**Exercise goal**
Each line of the data must be given back verbatim, with pictures removed.

──────── Supplied data ────────

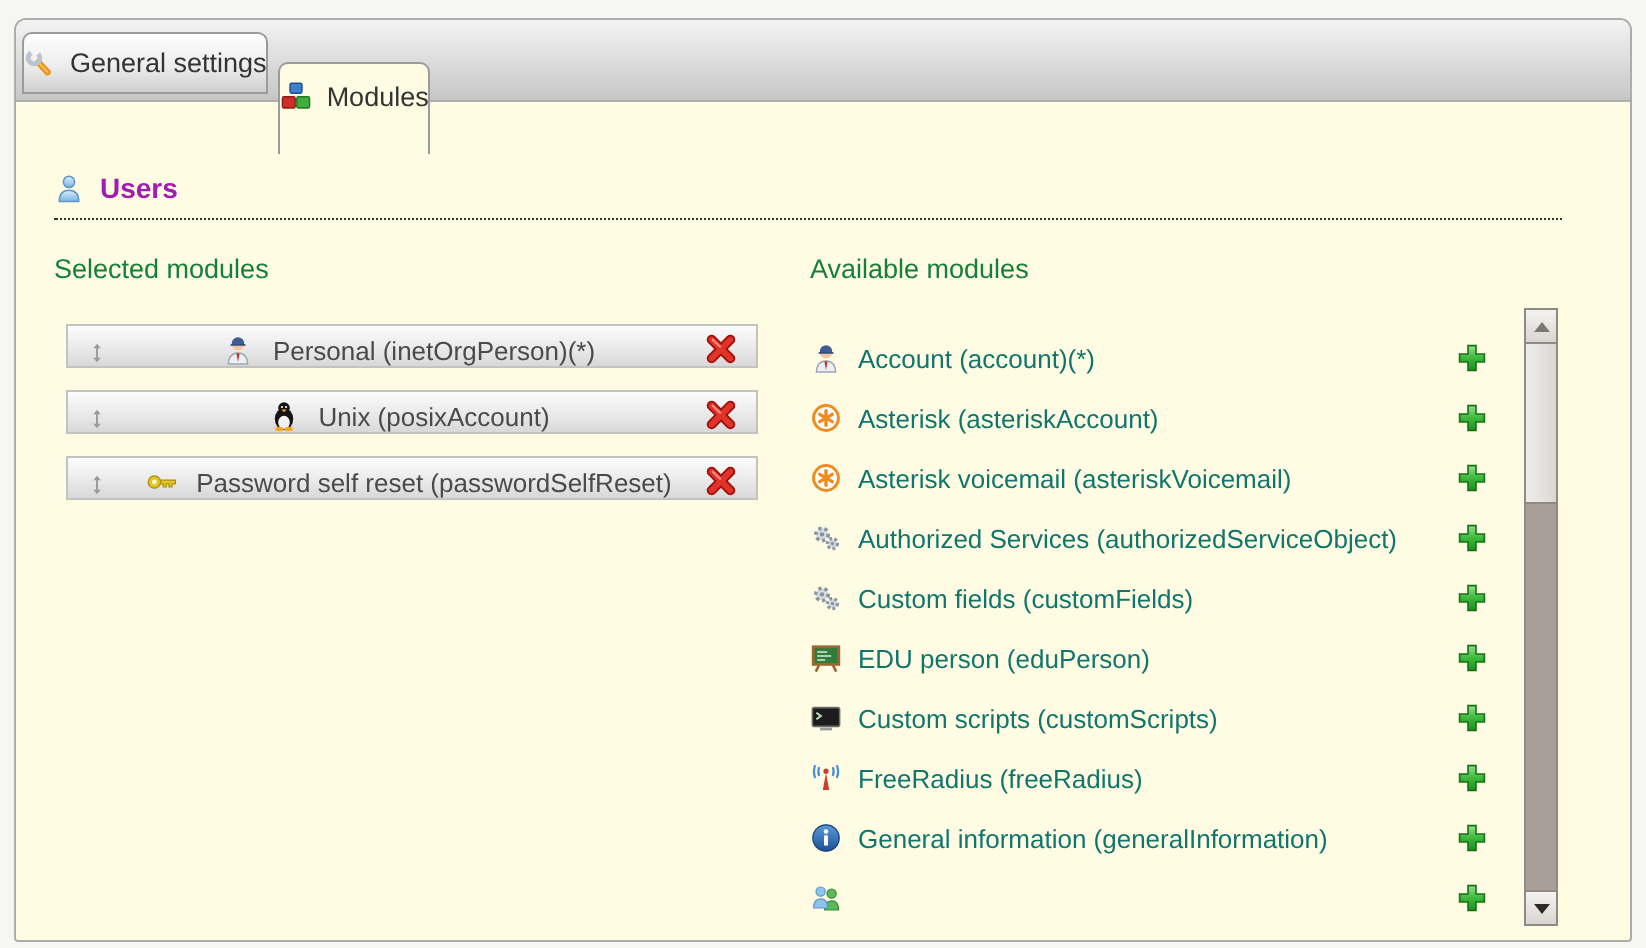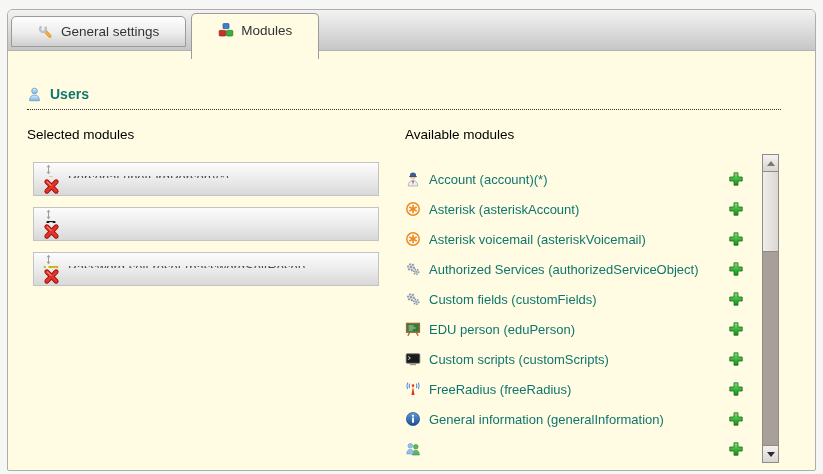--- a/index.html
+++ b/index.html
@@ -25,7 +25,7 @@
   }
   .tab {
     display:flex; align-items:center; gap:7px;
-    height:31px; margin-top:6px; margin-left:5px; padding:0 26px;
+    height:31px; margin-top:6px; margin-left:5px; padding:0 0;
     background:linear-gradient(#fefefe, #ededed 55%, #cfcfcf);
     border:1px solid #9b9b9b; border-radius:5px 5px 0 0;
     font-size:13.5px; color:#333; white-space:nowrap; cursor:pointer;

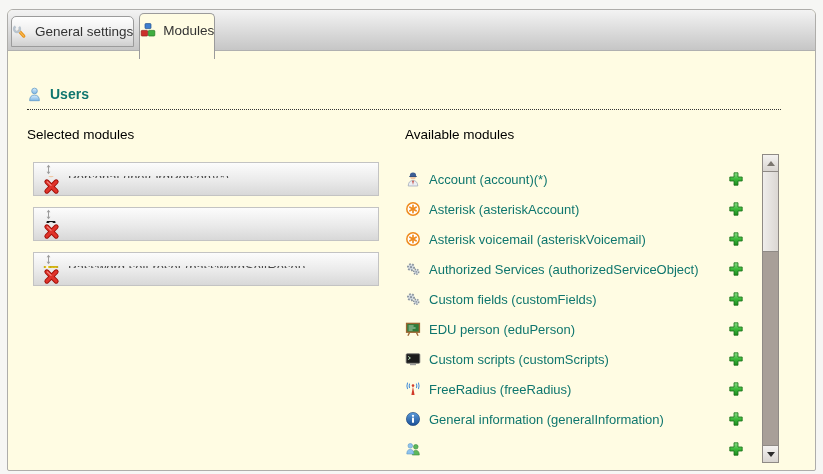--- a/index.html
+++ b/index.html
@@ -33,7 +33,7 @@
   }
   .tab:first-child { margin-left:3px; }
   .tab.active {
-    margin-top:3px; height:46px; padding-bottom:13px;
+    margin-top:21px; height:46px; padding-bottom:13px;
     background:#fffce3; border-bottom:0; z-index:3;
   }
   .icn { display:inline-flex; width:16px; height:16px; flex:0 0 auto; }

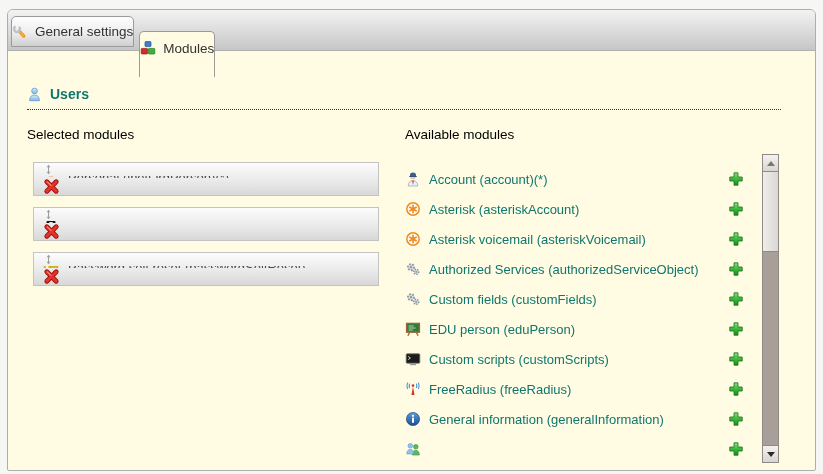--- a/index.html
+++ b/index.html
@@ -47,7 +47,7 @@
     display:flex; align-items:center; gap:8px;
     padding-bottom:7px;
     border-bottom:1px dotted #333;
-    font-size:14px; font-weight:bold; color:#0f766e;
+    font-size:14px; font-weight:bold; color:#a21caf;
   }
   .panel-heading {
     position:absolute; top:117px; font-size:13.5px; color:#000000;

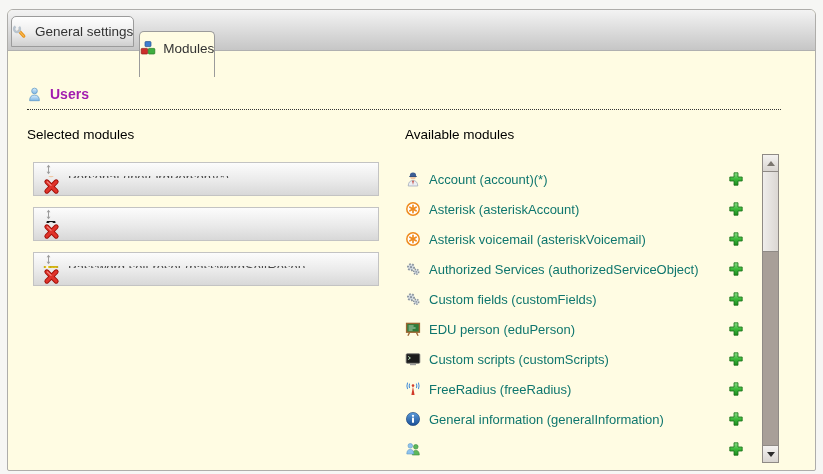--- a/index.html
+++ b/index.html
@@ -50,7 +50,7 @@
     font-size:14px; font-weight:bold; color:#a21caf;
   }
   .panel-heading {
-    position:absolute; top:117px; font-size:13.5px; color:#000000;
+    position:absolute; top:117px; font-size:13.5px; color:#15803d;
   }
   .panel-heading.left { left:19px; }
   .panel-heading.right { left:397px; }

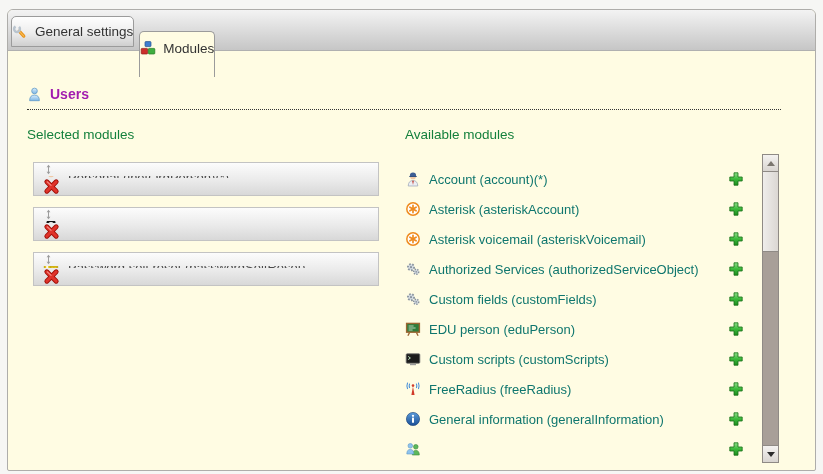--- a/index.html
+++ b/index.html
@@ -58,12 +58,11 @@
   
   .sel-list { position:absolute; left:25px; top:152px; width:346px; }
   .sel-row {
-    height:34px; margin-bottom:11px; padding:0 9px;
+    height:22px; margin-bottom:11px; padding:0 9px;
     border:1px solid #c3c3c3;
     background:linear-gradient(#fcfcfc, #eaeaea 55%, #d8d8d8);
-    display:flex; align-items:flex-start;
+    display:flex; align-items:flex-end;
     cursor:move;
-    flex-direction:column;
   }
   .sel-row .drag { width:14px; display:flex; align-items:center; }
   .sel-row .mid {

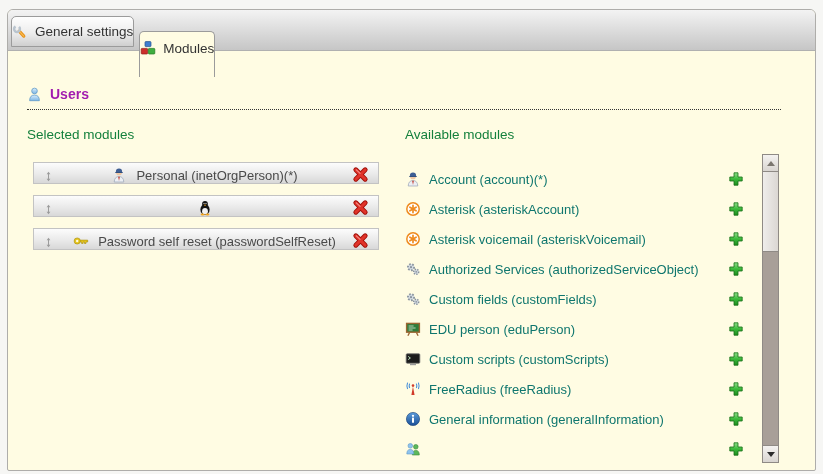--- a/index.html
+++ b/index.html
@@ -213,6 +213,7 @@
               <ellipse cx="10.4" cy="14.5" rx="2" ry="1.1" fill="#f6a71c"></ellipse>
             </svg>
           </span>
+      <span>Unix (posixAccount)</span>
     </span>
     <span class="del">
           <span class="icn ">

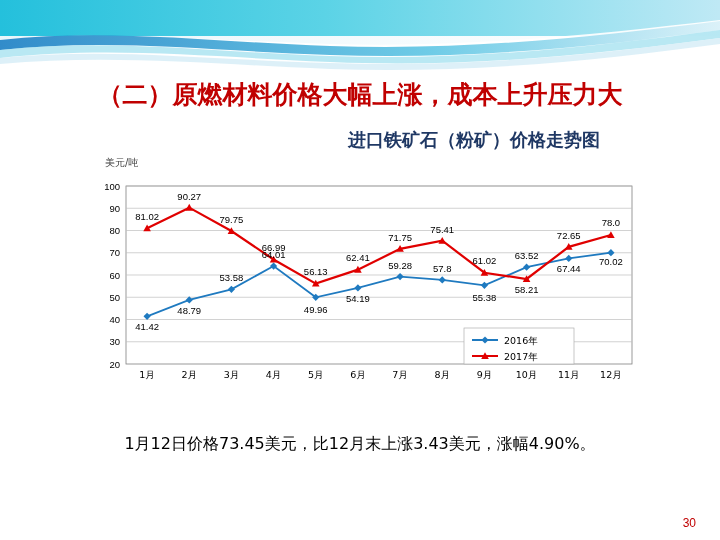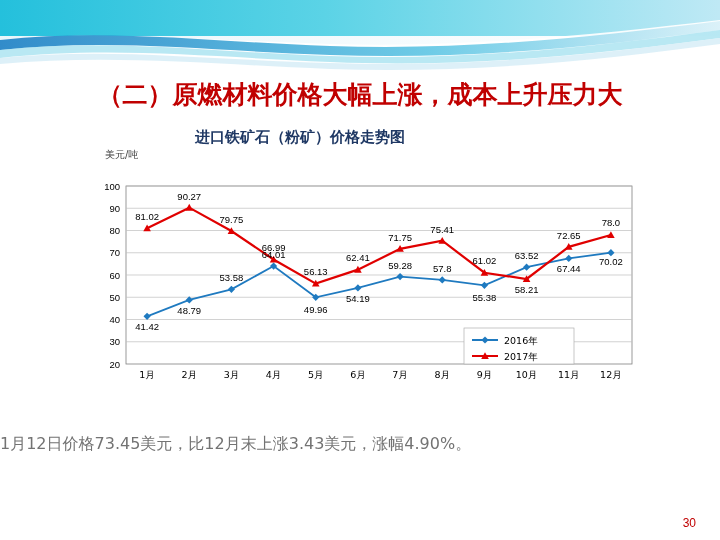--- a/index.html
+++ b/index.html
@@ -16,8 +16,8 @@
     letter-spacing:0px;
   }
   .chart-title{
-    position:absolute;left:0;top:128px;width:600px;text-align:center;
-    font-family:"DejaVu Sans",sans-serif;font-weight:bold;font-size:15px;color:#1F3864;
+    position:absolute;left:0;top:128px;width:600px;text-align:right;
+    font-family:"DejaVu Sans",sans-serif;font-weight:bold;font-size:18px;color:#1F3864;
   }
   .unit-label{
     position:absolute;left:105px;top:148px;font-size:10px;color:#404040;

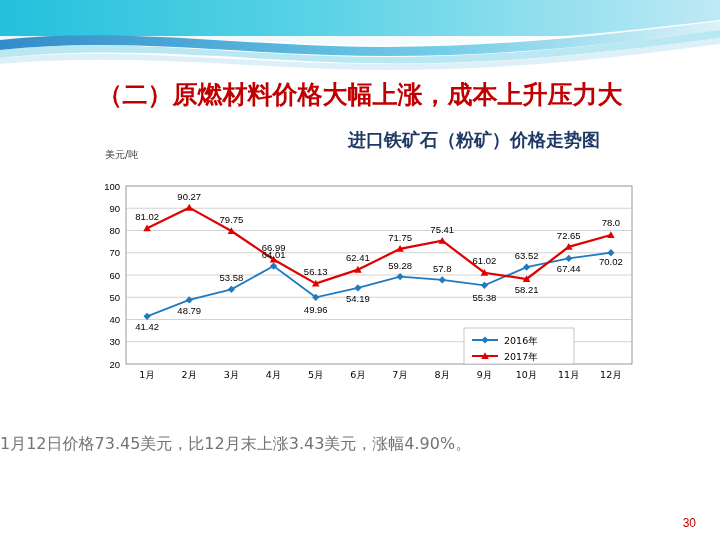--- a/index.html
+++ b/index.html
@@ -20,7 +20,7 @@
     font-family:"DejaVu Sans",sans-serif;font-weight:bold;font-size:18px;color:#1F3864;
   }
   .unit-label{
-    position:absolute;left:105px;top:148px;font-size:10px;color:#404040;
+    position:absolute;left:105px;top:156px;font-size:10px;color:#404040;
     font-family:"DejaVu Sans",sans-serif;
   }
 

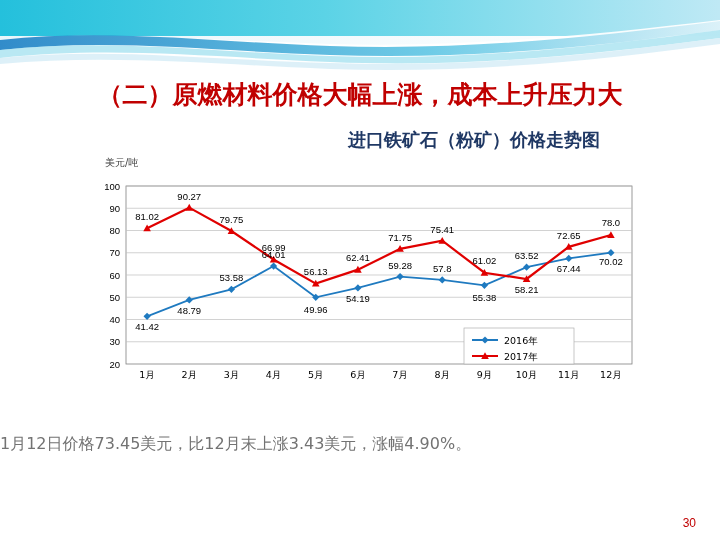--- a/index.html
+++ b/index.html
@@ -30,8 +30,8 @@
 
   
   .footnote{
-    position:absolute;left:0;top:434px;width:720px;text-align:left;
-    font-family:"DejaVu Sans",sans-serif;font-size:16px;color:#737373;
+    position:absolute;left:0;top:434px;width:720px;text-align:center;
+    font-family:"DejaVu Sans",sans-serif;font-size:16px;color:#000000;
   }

────────

**Reply**
--- a/index.html
+++ b/index.html
@@ -25,7 +25,7 @@
   }
   .tab {
     display:flex; align-items:center; gap:7px;
-    height:31px; margin-top:6px; margin-left:5px; padding:0 26px;
+    height:31px; margin-top:6px; margin-left:5px; padding:0 0;
     background:linear-gradient(#fefefe, #ededed 55%, #cfcfcf);
     border:1px solid #9b9b9b; border-radius:5px 5px 0 0;
     font-size:13.5px; color:#333; white-space:nowrap; cursor:pointer;

--- a/index.html
+++ b/index.html
@@ -33,7 +33,7 @@
   }
   .tab:first-child { margin-left:3px; }
   .tab.active {
-    margin-top:3px; height:46px; padding-bottom:13px;
+    margin-top:21px; height:46px; padding-bottom:13px;
     background:#fffce3; border-bottom:0; z-index:3;
   }
   .icn { display:inline-flex; width:16px; height:16px; flex:0 0 auto; }

--- a/index.html
+++ b/index.html
@@ -47,7 +47,7 @@
     display:flex; align-items:center; gap:8px;
     padding-bottom:7px;
     border-bottom:1px dotted #333;
-    font-size:14px; font-weight:bold; color:#0f766e;
+    font-size:14px; font-weight:bold; color:#a21caf;
   }
   .panel-heading {
     position:absolute; top:117px; font-size:13.5px; color:#000000;

--- a/index.html
+++ b/index.html
@@ -50,7 +50,7 @@
     font-size:14px; font-weight:bold; color:#a21caf;
   }
   .panel-heading {
-    position:absolute; top:117px; font-size:13.5px; color:#000000;
+    position:absolute; top:117px; font-size:13.5px; color:#15803d;
   }
   .panel-heading.left { left:19px; }
   .panel-heading.right { left:397px; }

--- a/index.html
+++ b/index.html
@@ -58,12 +58,11 @@
   
   .sel-list { position:absolute; left:25px; top:152px; width:346px; }
   .sel-row {
-    height:34px; margin-bottom:11px; padding:0 9px;
+    height:22px; margin-bottom:11px; padding:0 9px;
     border:1px solid #c3c3c3;
     background:linear-gradient(#fcfcfc, #eaeaea 55%, #d8d8d8);
-    display:flex; align-items:flex-start;
+    display:flex; align-items:flex-end;
     cursor:move;
-    flex-direction:column;
   }
   .sel-row .drag { width:14px; display:flex; align-items:center; }
   .sel-row .mid {

--- a/index.html
+++ b/index.html
@@ -213,6 +213,7 @@
               <ellipse cx="10.4" cy="14.5" rx="2" ry="1.1" fill="#f6a71c"></ellipse>
             </svg>
           </span>
+      <span>Unix (posixAccount)</span>
     </span>
     <span class="del">
           <span class="icn ">

--- a/index.html
+++ b/index.html
@@ -16,8 +16,8 @@
     letter-spacing:0px;
   }
   .chart-title{
-    position:absolute;left:0;top:128px;width:600px;text-align:center;
-    font-family:"DejaVu Sans",sans-serif;font-weight:bold;font-size:15px;color:#1F3864;
+    position:absolute;left:0;top:128px;width:600px;text-align:right;
+    font-family:"DejaVu Sans",sans-serif;font-weight:bold;font-size:18px;color:#1F3864;
   }
   .unit-label{
     position:absolute;left:105px;top:148px;font-size:10px;color:#404040;

--- a/index.html
+++ b/index.html
@@ -20,7 +20,7 @@
     font-family:"DejaVu Sans",sans-serif;font-weight:bold;font-size:18px;color:#1F3864;
   }
   .unit-label{
-    position:absolute;left:105px;top:148px;font-size:10px;color:#404040;
+    position:absolute;left:105px;top:156px;font-size:10px;color:#404040;
     font-family:"DejaVu Sans",sans-serif;
   }
 

--- a/index.html
+++ b/index.html
@@ -30,8 +30,8 @@
 
   
   .footnote{
-    position:absolute;left:0;top:434px;width:720px;text-align:left;
-    font-family:"DejaVu Sans",sans-serif;font-size:16px;color:#737373;
+    position:absolute;left:0;top:434px;width:720px;text-align:center;
+    font-family:"DejaVu Sans",sans-serif;font-size:16px;color:#000000;
   }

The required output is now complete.